Antusiasme masyarakat pun tinggi. Lebih dari 200 ribu pendaftar menunjukkan minat besar mengikuti program ini (abadinews.id, 9 Oktober 2025). Bahkan beberapa perusahaan besar seperti Telkom dan Toyota membuka lowongan magang berbayar dengan gaji setara UMP hingga Rp5 juta (finance.detik.com, 12 Oktober 2025).

Sekilas, program ini tampak menjanjikan. Namun, apakah magang berbayar benar-benar mampu menuntaskan akar masalah pengangguran?

Solusi Semu yang Tak Sentuh Akar Masalah

Menurut Miftah Karimah Syahidah, S.Pd., aktivis BIMC Jember, program magang berbayar hanya tampak manis di permukaan.

“Program-program semacam ini tampaknya menjadi solusi atas problem pengangguran yang terjadi. Namun faktanya, program ini tidak mampu mengatasi problem pengangguran di negeri ini,” jelasnya kepada Muslimah News, Sabtu (11 Oktober 2025).

Ia menilai, akar pengangguran bukan terletak pada minimnya pengalaman, melainkan minimnya lapangan kerja yang layak dan merata.

“Dunia industri kini justru dilanda badai PHK akibat tekanan ekonomi global, efisiensi biaya, dan digitalisasi,” ujarnya.

Negara, lanjut Miftah, kini hanya berperan sebagai fasilitator bagi pemilik modal, sementara urusan kesejahteraan rakyat diserahkan pada mekanisme pasar.

“Ini menunjukkan bahwa program magang hanyalah solusi tambal sulam dalam mengatasi problem pengangguran,” tegasnya.

Lebih jauh, Miftah menyoroti bahwa pendidikan kini kehilangan arah.

“Kampus tidak lagi mencerdaskan bangsa, tetapi mencetak buruh industri. Negara menekan kampus agar menyesuaikan diri dengan kebutuhan pasar, bukan kebutuhan rakyat,” tandasnya.

Pengangguran bukan sekadar masalah keterampilan, tetapi gejala dari sistem ekonomi yang pincang. Harta tidak berputar di seluruh lapisan masyarakat, melainkan hanya di antara segelintir orang kaya.

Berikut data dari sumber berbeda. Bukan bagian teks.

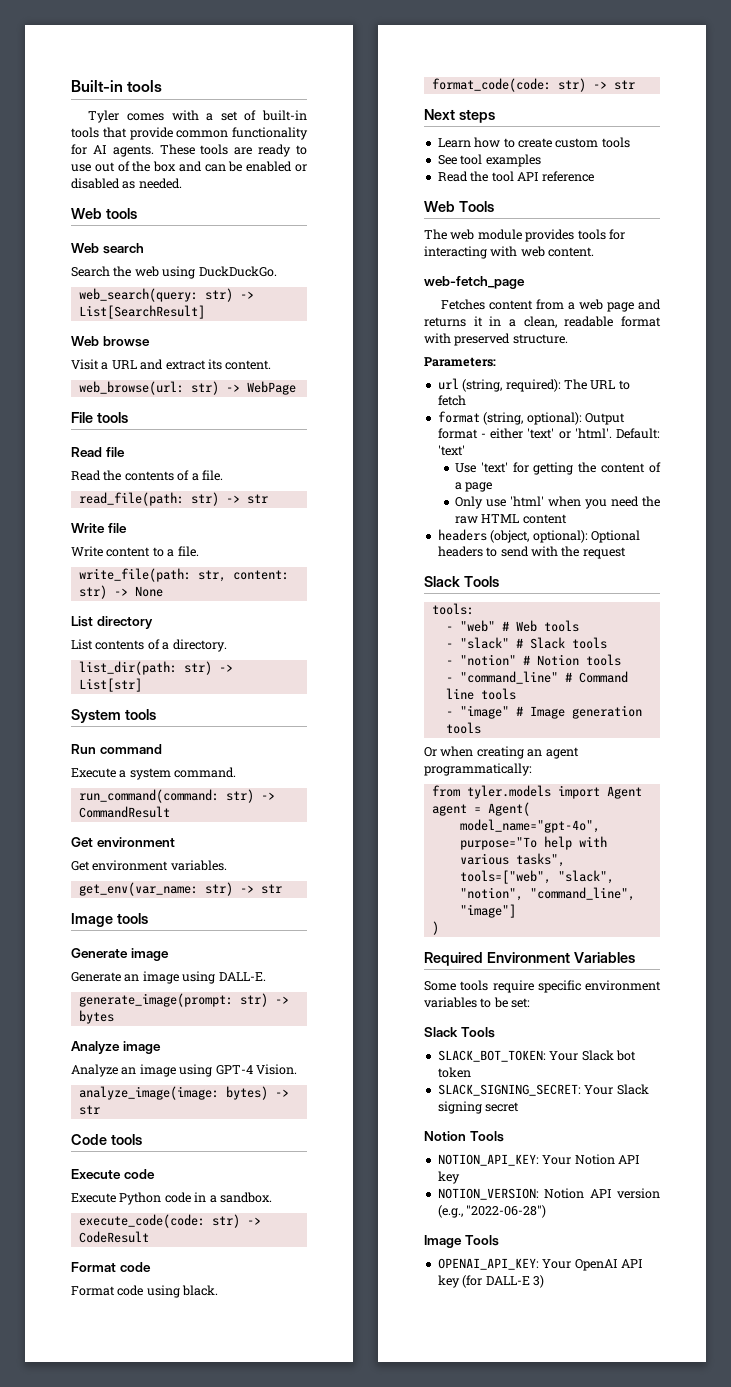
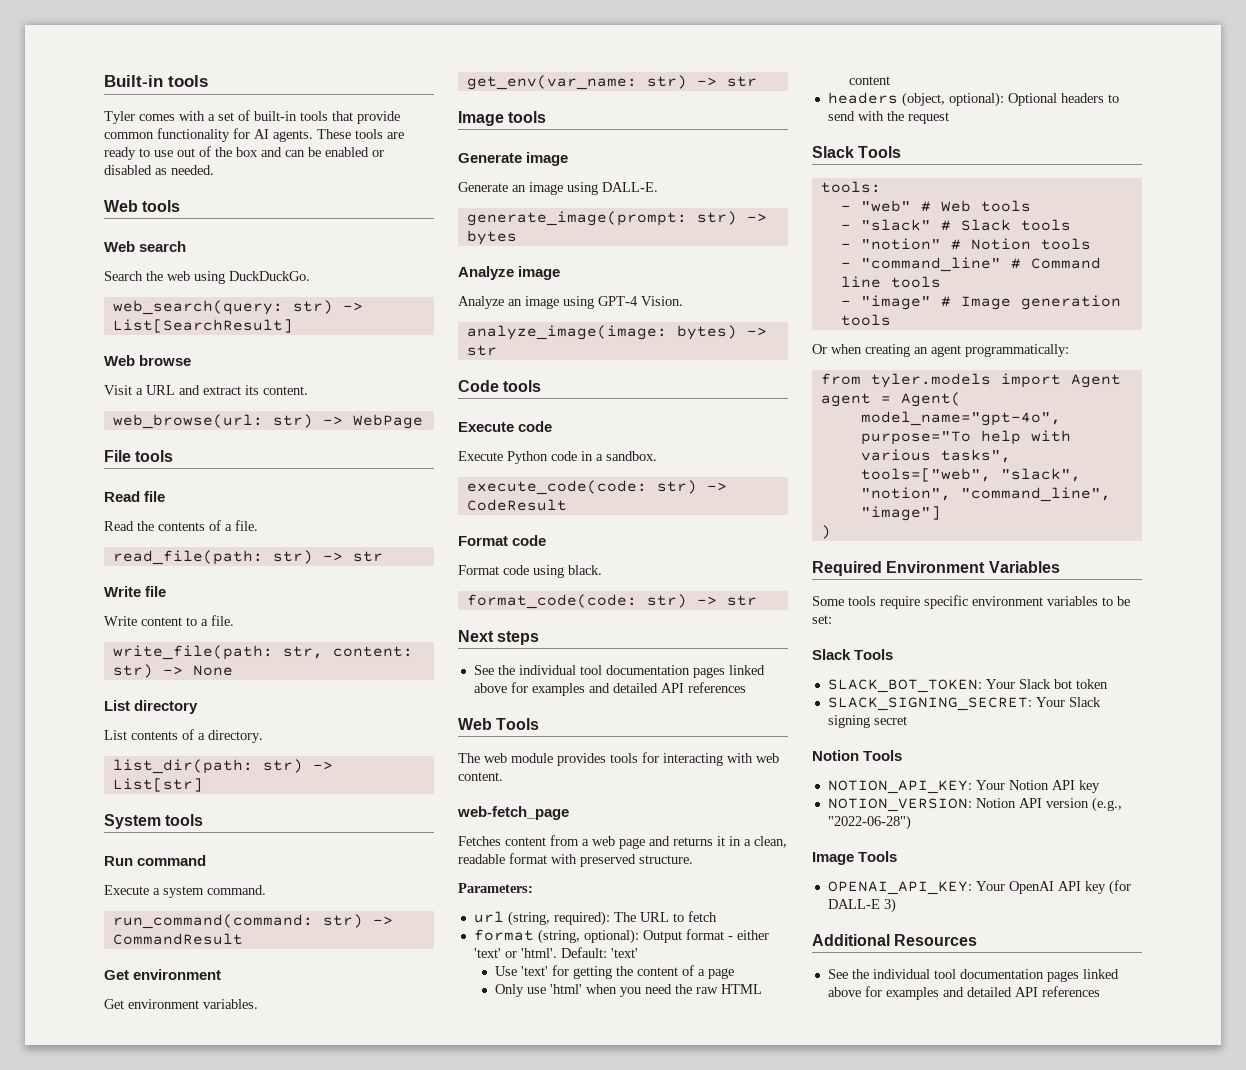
  Next steps
- Learn how to create custom tools
- See tool examples
- Read the tool API reference
+ See the individual tool documentation pages linked above for examples and detailed API references
+ Additional Resources
+ See the individual tool documentation pages linked above for examples and detailed API references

Akibatnya, jurang antara penguasa modal dan rakyat pekerja kian melebar.

Faktanya, pelatihan vokasi dan sertifikasi terus digelar, namun angka pengangguran tetap tinggi. Ironisnya, lulusan SMK yang seharusnya siap kerja justru menyumbang tingkat pengangguran tertinggi.

Kapitalisme menempatkan kepemilikan sumber daya alam (SDA) di tangan swasta. Negara kehilangan kendali atas industrialisasi yang seharusnya mampu menciptakan lapangan kerja besar-besaran. Akibatnya, profit menjadi orientasi utama, bukan kesejahteraan. Perusahaan bebas memutus hubungan kerja dan merekrut tenaga kerja asing tanpa kendali.

Selain itu, sistem kapitalisme mendorong ekonomi nonriil—seperti bursa saham, perbankan ribawi, dan asuransi—yang memperkaya segelintir pemilik modal tanpa menciptakan pekerjaan nyata. Sementara sektor riil seperti pertanian, perikanan, dan industri berat dibiarkan mati suri.

Akar lain dari pengangguran adalah sistem pendidikan kapitalistik. Sistem ini menilai kesuksesan dari seberapa cepat lulusan terserap pasar, bukan dari seberapa jauh mereka membawa perubahan.

Lulusan perguruan tinggi pun akhirnya hanya menjadi pencari kerja, bukan pencipta kerja. Inovasi mandek, kreativitas mati, dan kemandirian ekonomi bangsa pun terkubur dalam obsesi untuk “sesuai dengan kebutuhan industri.”

Politik Ekonomi Islam: Distribusi Harta, Bukan Eksploitasi

Islam menawarkan sistem ekonomi yang berorientasi pada pemerataan harta, bukan akumulasi kekayaan. Dalam Islam, harta terbagi menjadi tiga kepemilikan, yaitu individu, umum, dan negara.

Rasulullah saw. bersabda,

“Kaum Muslim berserikat dalam tiga hal: air, padang rumput, dan api.” (HR. Abu Dawud dan Ibn Majah)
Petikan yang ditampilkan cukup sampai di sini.